A very similar argument has been used to secure an exemption of C2 retirement accommodation from the Community Infrastructure Levy: that the cost of construction of such units and the fact that living and medical support facilities are an integral part of the offering renders them sufficiently different from standard C3 residential accommodation to justify their exemption from that levy. However, one of the main points raised by developers in this sector is that many of the new-build schemes that supply accommodation for older people are often much more complex than the duality between care homes on the one hand and retirement flats on the other as envisaged in the consultation. In reality, many modern developments in this sector offer a blend, for instance residents in most retirement villages can live independently where possible and when necessary can choose from a menu of services including catering, laundry, cleaning and personal care. As described in more detail elsewhere, these sorts of schemes offering flexible provision of care often fall between two stools for planning purposes; for example, in some settings residents require little care when they first move into the accommodation (undoubtedly a C3 use) but, as their care needs increase, that care is provided within the wider development without the individuals having to move (a class C2 use). Developers will undoubtedly make the case that this uncertainty is unhelpful for the sector and that all seniors housing with care should fall within the RPDT exemption.

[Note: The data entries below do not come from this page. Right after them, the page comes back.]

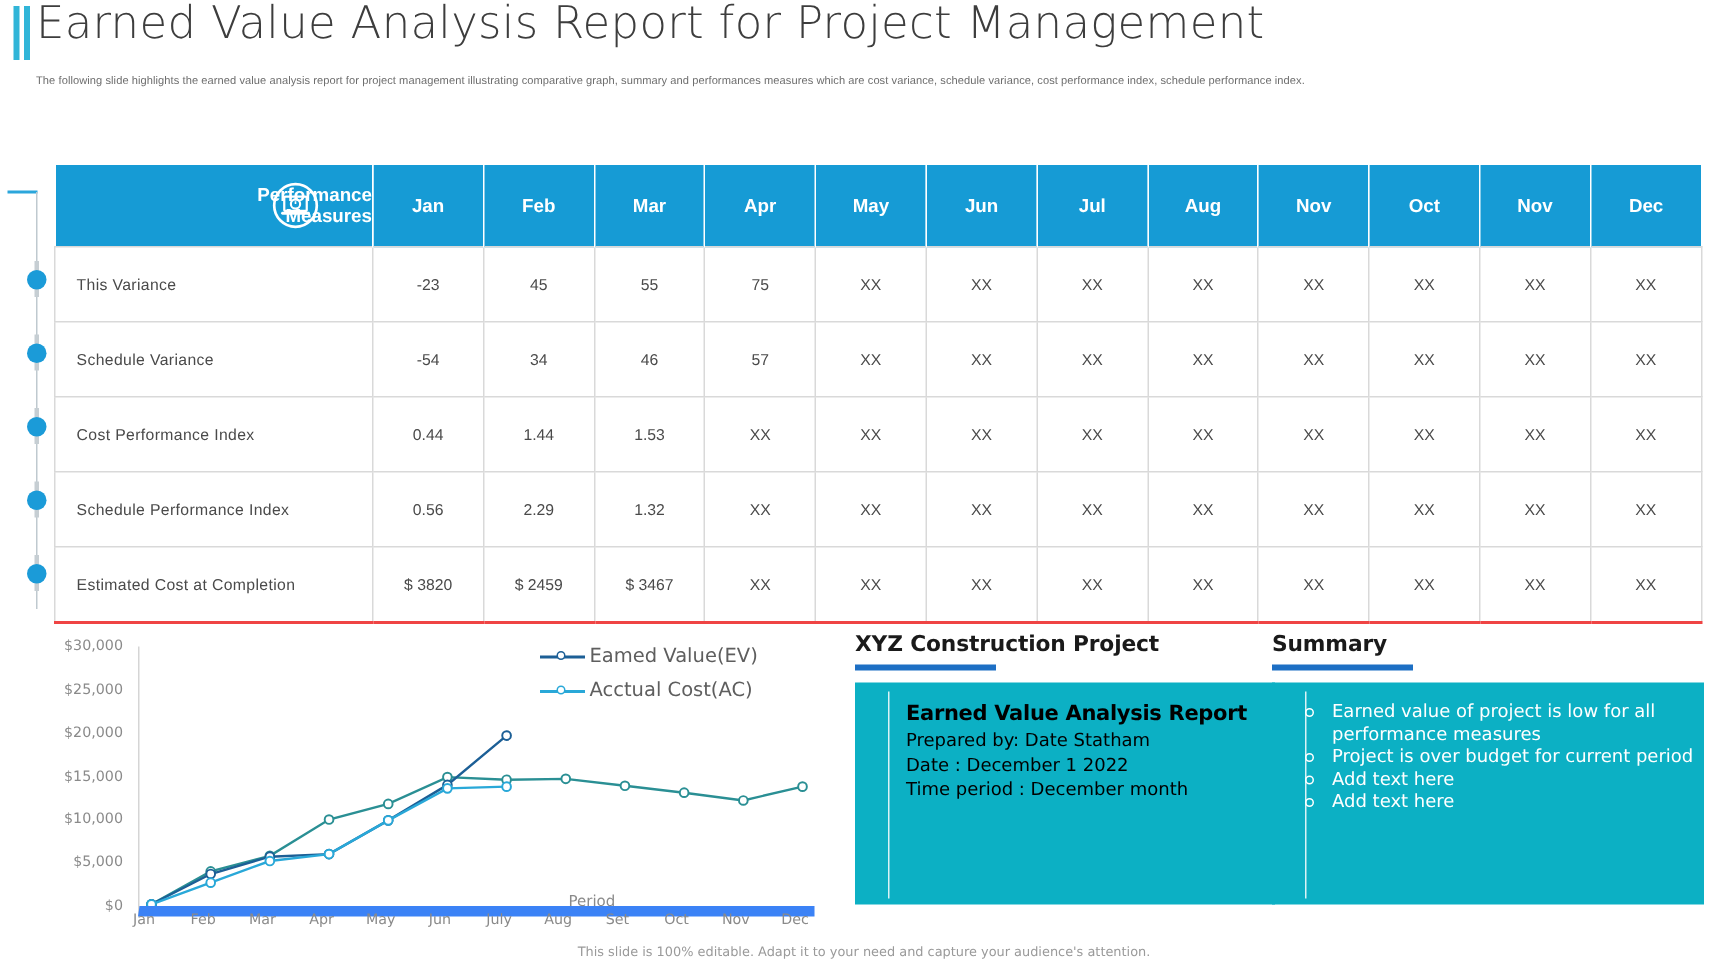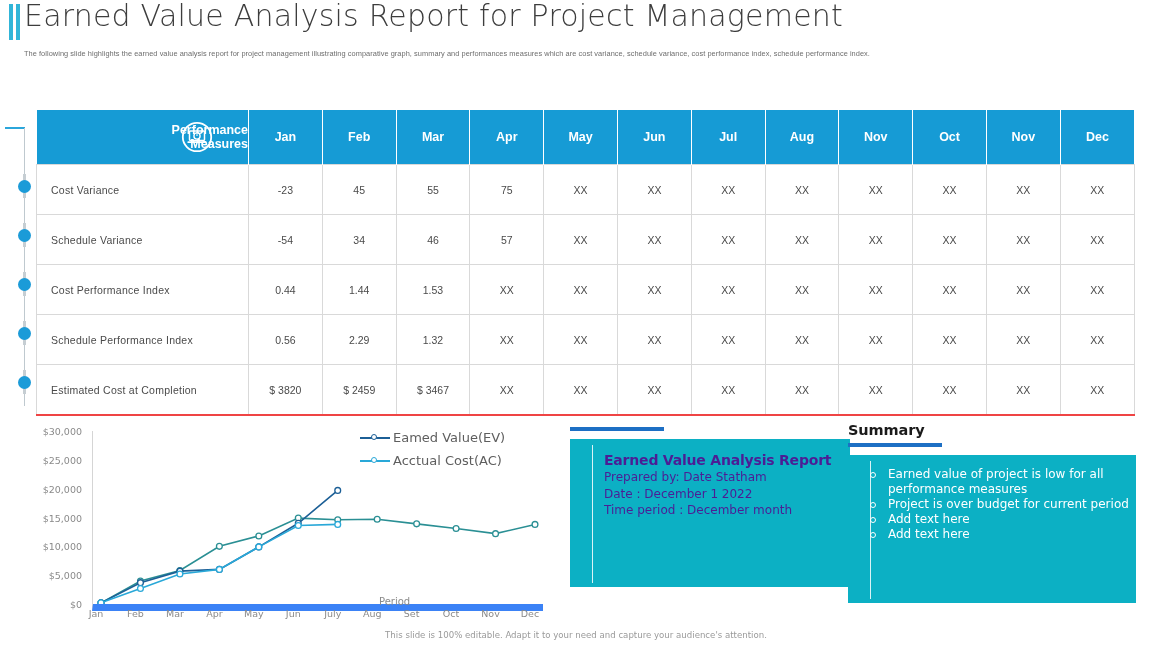"Cost Variance" td.rowlabel { text: Cost -> This }
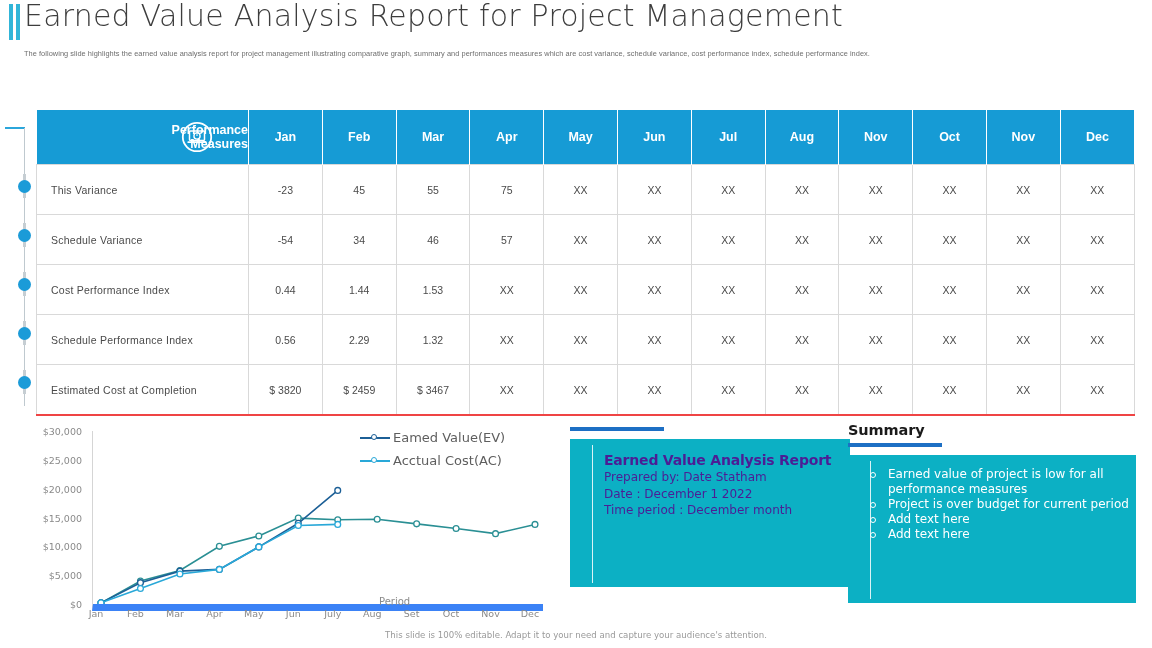"XYZ Construction Project" div.panel-title { html: none -> <div>XYZ Construction Project</div> }
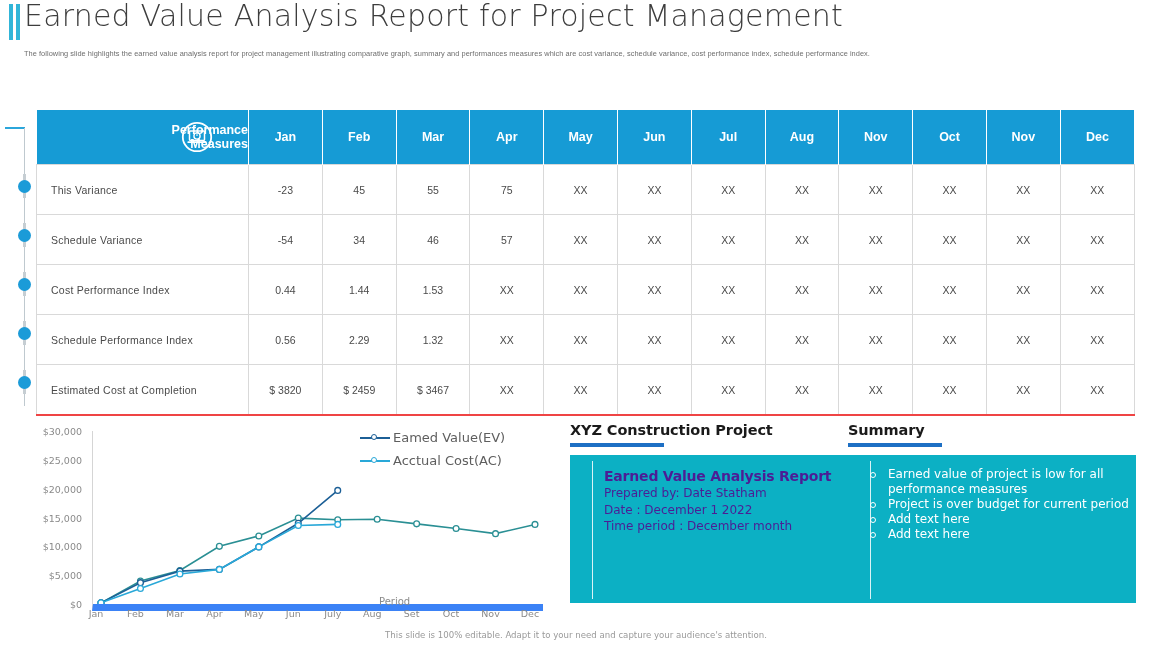"Earned Value Analysis Report" .panel-body { color: #4c1d95 -> #000000 }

Another point raised by some developers is that senior living schemes rarely incorporate cladding so residents in these developments have not, in the main, been affected by this issue. It therefore seems unfair for these developers to be asked to contribute to the cost of resolving problems that have occurred in the mainstream residential development sector. The consultation expressly states that the introduction of these measures does not imply responsibility on behalf of the payers for historic construction defects in relation to cladding, and that the Government recognises that many developers have had limited involvement in the development of high-rise buildings that require remediation and/or have already taken steps to cover the costs of remediation where applicable. It goes on to say that the reason the Government believes it is fair for all developers to be taxed is that they will all benefit from the Government's measures to protect the housing market such as its increased funding for cladding remediation, the 2021 SDLT holiday and the mortgage guarantee scheme. However, some retirement developers consider that the situation is more complicated than this, in that:
- mainstream residential developers have profited historically from the taxpayer-funded Help to Buy programmes, which helped maintain price increases in this sector. By contrast, retirement housing developers were not eligible for this scheme, which increased the feeling among some that it has been hard for this sector to compete on equal terms with mainstream housebuilders.
- If the argument for the tax is that it is a way to share the anticipated increased market confidence and liquidity attributable to Government funding for the resolution of building safety defects, then there should be recognition that not all sectors of the residential development industry will benefit equally from this funding.
- All forms of retirement housing operate in a market which is parallel to the mainstream housing market, not part of it.
More generally, there is a widespread view in the real estate industry that if a residential developer failed to meet the building regulation standards in place at the time of construction them that developer and/or its insurer should fund the replacement of inadequate cladding. However, if it is decided that the building regulations were deficient at the time of build in not prescribing what constituted safe cladding then the Government and its health and safety agencies are responsible for the crisis.
There is also general concern that the new regime might result in a reduction in the supply of retirement accommodation. This would be contrary to the public interest in ensuring an increased provision of housing suitable for the growing elderly population, both in terms of meeting their health and social needs and also releasing family homes through the downsizing process.